[Your goal]: All the lines below need to be output exactly, apart from any images.

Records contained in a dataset
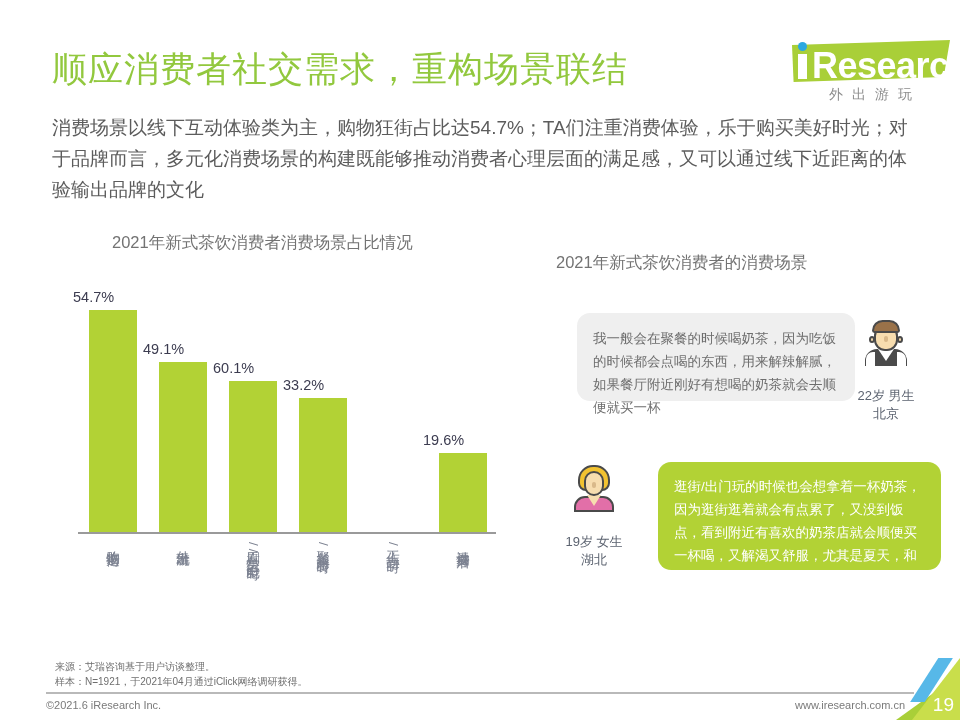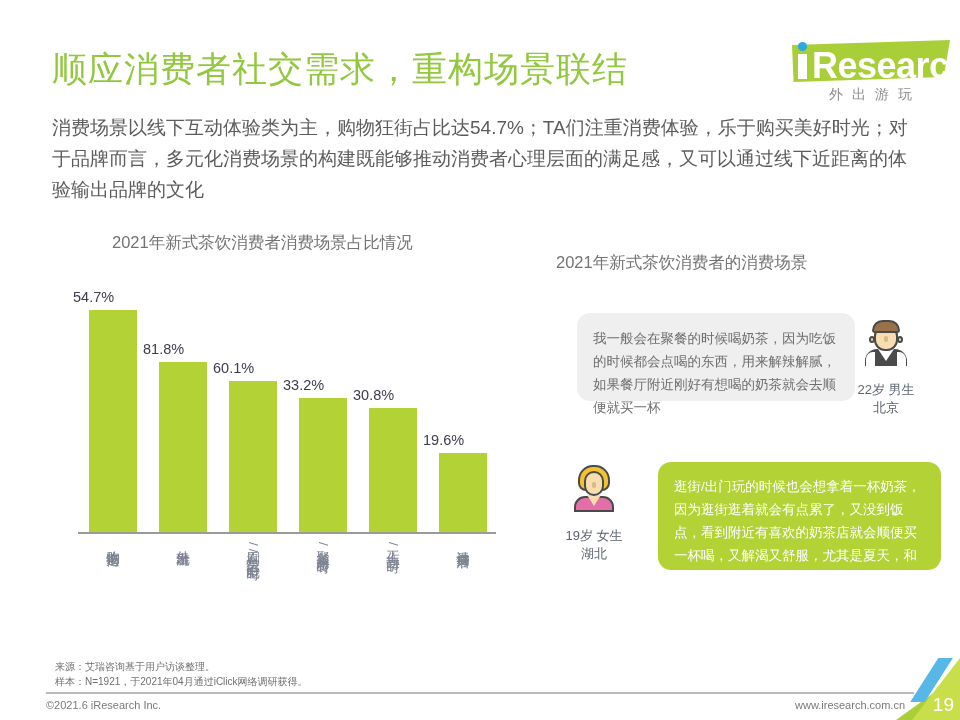--- a/index.html
+++ b/index.html
@@ -65,21 +65,21 @@
 
   
   .quote-row{position:absolute;}
   .bubble{
     position:absolute;border-radius:13px;box-sizing:border-box;
     font-size:13.5px;line-height:23px;margin-left:24px;
   }
   .bubble-grey{background:#EFEFEF;color:#6E6E6E;padding:14px 16px;}
   .bubble-green{background:#B2D235;color:#ffffff;padding:13px 16px;}
   .person{position:absolute;width:96px;text-align:center;}
-  .person-caption{font-size:13px;color:#5C6370;line-height:18px;margin-top:15px;}
+  .person-caption{font-size:13px;color:#5C6370;line-height:18px;margin-top:21px;}
 
   
   .avatar{position:relative;width:50px;height:50px;margin:0 auto;}
   .av-head{position:absolute;left:13px;top:8px;width:24px;height:27px;border-radius:12px 12px 11px 11px;background:#F7DDAF;border:2px solid #4A4A4A;box-sizing:border-box;}
   .av-hair-m{position:absolute;left:11px;top:4px;width:28px;height:13px;border-radius:13px 13px 3px 3px;background:#9A7249;border:2px solid #4A4A4A;box-sizing:border-box;}
   .av-hair-f{position:absolute;left:9px;top:3px;width:32px;height:26px;border-radius:15px 15px 8px 8px;background:#F2C230;border:2px solid #4A4A4A;box-sizing:border-box;}
   .av-face-f{position:absolute;left:15px;top:9px;width:20px;height:25px;border-radius:10px 10px 10px 10px;background:#F7DDAF;border:2px solid #4A4A4A;box-sizing:border-box;}
   .av-ear{position:absolute;top:20px;width:6px;height:7px;border-radius:50%;background:#F7DDAF;border:2px solid #4A4A4A;box-sizing:border-box;}
   .av-ear.l{left:8px;} .av-ear.r{left:36px;}
   .av-nose{position:absolute;left:23px;top:20px;width:4px;height:6px;border-radius:2px;background:#D9B98A;}
@@ -124,38 +124,34 @@
 
   <div class="chart">
     <div class="plot">
 
       <div class="bar-slot" style="left:0px">
         <div class="bar-label" style="bottom:228px">54.7%</div>
         <div class="bar" style="height:223px"></div>
       </div>
 
       <div class="bar-slot" style="left:70px">
-        <div class="bar-label" style="bottom:176px">81.8%</div>
+        <div class="bar-label" style="bottom:176px">49.1%</div>
         <div class="bar" style="height:171px"></div>
       </div>
 
       <div class="bar-slot" style="left:140px">
         <div class="bar-label" style="bottom:157px">60.1%</div>
         <div class="bar" style="height:152px"></div>
       </div>
 
       <div class="bar-slot" style="left:210px">
         <div class="bar-label" style="bottom:140px">33.2%</div>
         <div class="bar" style="height:135px"></div>
       </div>
 
-      <div class="bar-slot" style="left:280px">
-        <div class="bar-label" style="bottom:130px">30.8%</div>
-        <div class="bar" style="height:125px"></div>
-      </div>
 
       <div class="bar-slot" style="left:350px">
         <div class="bar-label" style="bottom:85px">19.6%</div>
         <div class="bar" style="height:80px"></div>
       </div>
 
     </div>
 
     <div class="axis"></div>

[Finished task]:
--- a/index.html
+++ b/index.html
@@ -65,21 +65,21 @@
 
   
   .quote-row{position:absolute;}
   .bubble{
     position:absolute;border-radius:13px;box-sizing:border-box;
     font-size:13.5px;line-height:23px;margin-left:24px;
   }
   .bubble-grey{background:#EFEFEF;color:#6E6E6E;padding:14px 16px;}
   .bubble-green{background:#B2D235;color:#ffffff;padding:13px 16px;}
   .person{position:absolute;width:96px;text-align:center;}
-  .person-caption{font-size:13px;color:#5C6370;line-height:18px;margin-top:15px;}
+  .person-caption{font-size:13px;color:#5C6370;line-height:18px;margin-top:21px;}
 
   
   .avatar{position:relative;width:50px;height:50px;margin:0 auto;}
   .av-head{position:absolute;left:13px;top:8px;width:24px;height:27px;border-radius:12px 12px 11px 11px;background:#F7DDAF;border:2px solid #4A4A4A;box-sizing:border-box;}
   .av-hair-m{position:absolute;left:11px;top:4px;width:28px;height:13px;border-radius:13px 13px 3px 3px;background:#9A7249;border:2px solid #4A4A4A;box-sizing:border-box;}
   .av-hair-f{position:absolute;left:9px;top:3px;width:32px;height:26px;border-radius:15px 15px 8px 8px;background:#F2C230;border:2px solid #4A4A4A;box-sizing:border-box;}
   .av-face-f{position:absolute;left:15px;top:9px;width:20px;height:25px;border-radius:10px 10px 10px 10px;background:#F7DDAF;border:2px solid #4A4A4A;box-sizing:border-box;}
   .av-ear{position:absolute;top:20px;width:6px;height:7px;border-radius:50%;background:#F7DDAF;border:2px solid #4A4A4A;box-sizing:border-box;}
   .av-ear.l{left:8px;} .av-ear.r{left:36px;}
   .av-nose{position:absolute;left:23px;top:20px;width:4px;height:6px;border-radius:2px;background:#D9B98A;}
@@ -124,38 +124,34 @@
 
   <div class="chart">
     <div class="plot">
 
       <div class="bar-slot" style="left:0px">
         <div class="bar-label" style="bottom:228px">54.7%</div>
         <div class="bar" style="height:223px"></div>
       </div>
 
       <div class="bar-slot" style="left:70px">
-        <div class="bar-label" style="bottom:176px">81.8%</div>
+        <div class="bar-label" style="bottom:176px">49.1%</div>
         <div class="bar" style="height:171px"></div>
       </div>
 
       <div class="bar-slot" style="left:140px">
         <div class="bar-label" style="bottom:157px">60.1%</div>
         <div class="bar" style="height:152px"></div>
       </div>
 
       <div class="bar-slot" style="left:210px">
         <div class="bar-label" style="bottom:140px">33.2%</div>
         <div class="bar" style="height:135px"></div>
       </div>
 
-      <div class="bar-slot" style="left:280px">
-        <div class="bar-label" style="bottom:130px">30.8%</div>
-        <div class="bar" style="height:125px"></div>
-      </div>
 
       <div class="bar-slot" style="left:350px">
         <div class="bar-label" style="bottom:85px">19.6%</div>
         <div class="bar" style="height:80px"></div>
       </div>
 
     </div>
 
     <div class="axis"></div>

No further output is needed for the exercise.